アイナみたいに二足歩行のゴーレムを街中に連れて回ることは、そうそうありません。基本は室内用、そのための人間の大きさに合わせた二足歩行のゴーレムなのです。ゴーレム車が行き交うあの大通りなんかで、見かけるはずがありません。
「アイナのご両親も、えらい人なのかもな」
「それは無い」
カノンちゃんが何気なく言った一言に、ユートくんがすぐ否定をします。
「どうして分かるんだ?」
「あ、いや、言い過ぎた。それは無い、と思う」
カノンちゃんの問いに、ユートくんは言い直します。
「どうして?」
続いてアイナが問いかけると、ユートくんはすぐに答えず、紅茶に手を延ばしました。
「その、間違っているかもしれないが、ゴショの中枢にいる人たちは肌の色が少し違うんだ。少し緑がかっている」
ゆっくりと、言葉を選んで答えるユートくん。
「あー、あいつら、シガアの血が混じってるんだろ」
その話に、あっさりカノンちゃんがかぶせます。
「ど、どうして、それを知ってるんだ?」
意外そうに驚くユートくん。狼狽してる。
「ん、親に聞いたんだよ」
それにカノンちゃんは、なにを驚いてるんだとむっとします。
でもユートくんが驚くのも無理はありません。そこまで知っているのは、社交界とその周辺の人々に限られるでしょう。
「カノンのお家、シノサカの大商人さんなんだよ」
「それはもう昔の話。今は細々と商いしてる」
「そういうことか」
アイナの補足に、ユートくんは納得します。
今度はカノンちゃんが気まずそう。
「どうしてそんな偉い人のゴーレムが、私を運んだんだろ」
アイナはひとり言のようにつぶやきます。
「あくまで可能性の一つとしてだが――」
「うん、なに?」
ユートくんの言葉にすぐ食いつくアイナ。
ユートくん、思わず後ずさりします。
「アイナくんのご両親がなにか大きな功績を挙げられて、その報奨に賜与されたのかもしれない」
「ったく偉ぶるやつらだな。てか、ユートも肌の色、少し緑がかってるよな」
ユートくんの、残念ながら見当外れの推測に、カノンちゃんが難癖を付けます。でも確かに緑がかってる。カノンちゃん、ユートくんのことをよく見ています。
「ふん、そうならどれだけよかったことか」
カップに延ばした自分の腕に視線を落とすユートくん。
その反応が予期せぬものだったようで、カノンちゃんは口を噤みます。
静寂がテーブルを覆います。
「私、ゴショに行ってみる。ライヴォークのこと聞いてみる」
それもつかの間、アイナがそう言うと、
「アイナくん、それは無理だ」
「アイナ、そりゃ無理だ」
と、ユートくん、カノンちゃんが口を揃えて否定しました。
驚くアイナ。
「ど、どうして」
「ゴショ区域に用もなく出入りすることは、自粛が求められている」
「私が言うのもなんだけど、そんなの許したら、不満を持っている奴らが陳情に押しかけて収拾がつかない」
ふたりの相次ぐ答えに、アイナは空を仰ぎます。
陽も落ちて星々が顔を出していますが、ゆっくり流れる雲がさえぎります。
街の明かりのせいか、シノサカの夜空はアワジマより星の数が少ない。
そんなアイナに、カノンちゃんもユートくんもかける言葉がありません。
「わかった。じゃあ首席を取って、ゴショの役所の魔術程式書家に会わせてもらう。これならできるでしょ」
それでめげるアイナではありませんでした。ずっと捜し求めてきたライヴォークの手がかりが掴めたばかりですものね。もとよりそういう作戦、会う相手が一流の程式書家からゴショの程式書家に変わっただけです。
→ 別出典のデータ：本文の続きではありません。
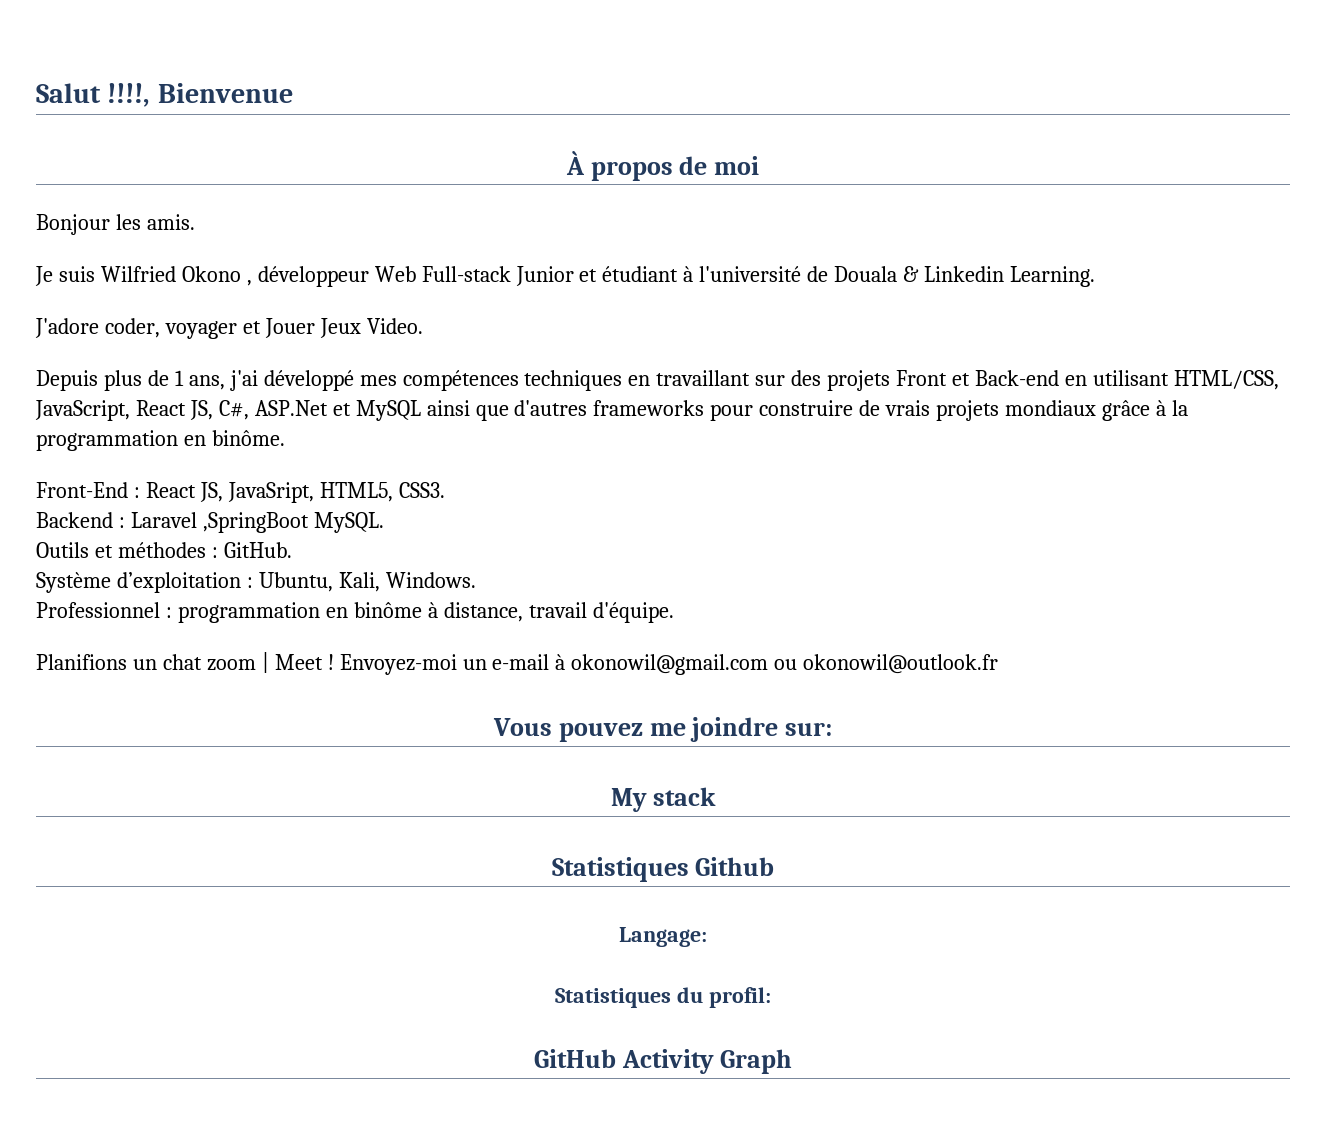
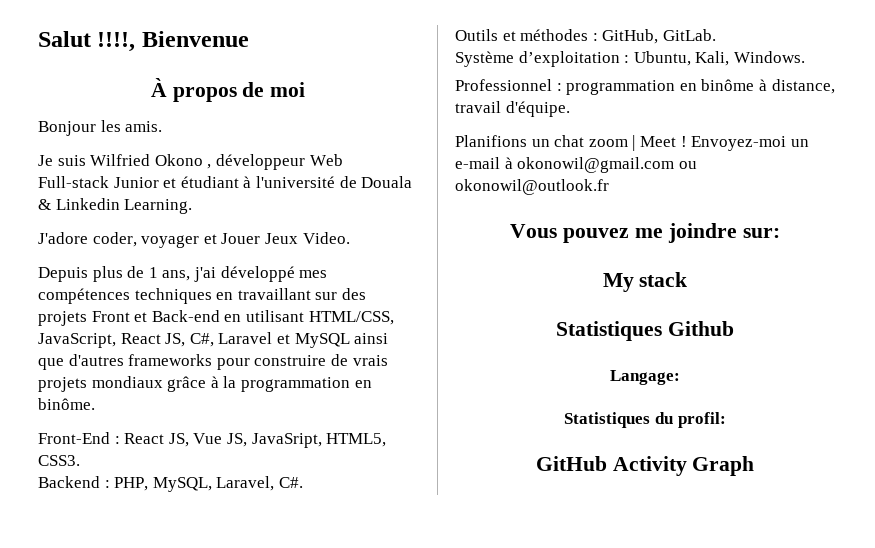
- Depuis plus de 1 ans, j'ai développé mes compétences techniques en travaillant sur des projets Front et Back-end en utilisant HTML/CSS, JavaScript, React JS, C#, ASP.Net et MySQL ainsi que d'autres frameworks pour construire de vrais projets mondiaux grâce à la programmation en binôme.
+ Depuis plus de 1 ans, j'ai développé mes compétences techniques en travaillant sur des projets Front et Back-end en utilisant HTML/CSS, JavaScript, React JS, C#, Laravel et MySQL ainsi que d'autres frameworks pour construire de vrais projets mondiaux grâce à la programmation en binôme.
- Front-End : React JS, JavaSript, HTML5, CSS3.
+ Front-End : React JS, Vue JS, JavaSript, HTML5, CSS3.
- Backend : Laravel ,SpringBoot MySQL.
+ Backend : PHP, MySQL, Laravel, C#.
- Outils et méthodes : GitHub.
+ Outils et méthodes : GitHub, GitLab.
「報償として訪問するのなら大丈夫だろう。ゴショでもトップクラスの程式書家に聞いた方がいいとは思うが。しかし――」
ユートくんの言葉に喜んだのも一瞬、アイナは「まだあるの」と顔を歪めます。
「しかし、首席は私が取らせてもらう。私にも取らねばならぬ事情がある」
ユートくんは表情をがらりと引き締め、アイナを見つめます。つい先ほどまでのアイナに振り回されていたときとは別人のよう。
「脅さないでよ。首席はわたし」
アイナは負けじと噛みつきます。
カノンちゃんはそんなふたりに苦笑いし、
「でもよ、ユート。お前、いいとこの坊ちゃんだろうに、なんでそんなに頑張ってんだ。タバッタ式とか」
と、からかい半分にユートくんにからみます。
ユートくんはそれに、
「それは私が優秀な魔術程式書家になれば、いくらかでも父を助けられるからだ」
と毅然と答え、カノンちゃんは目をぱちくりとさせるのでした。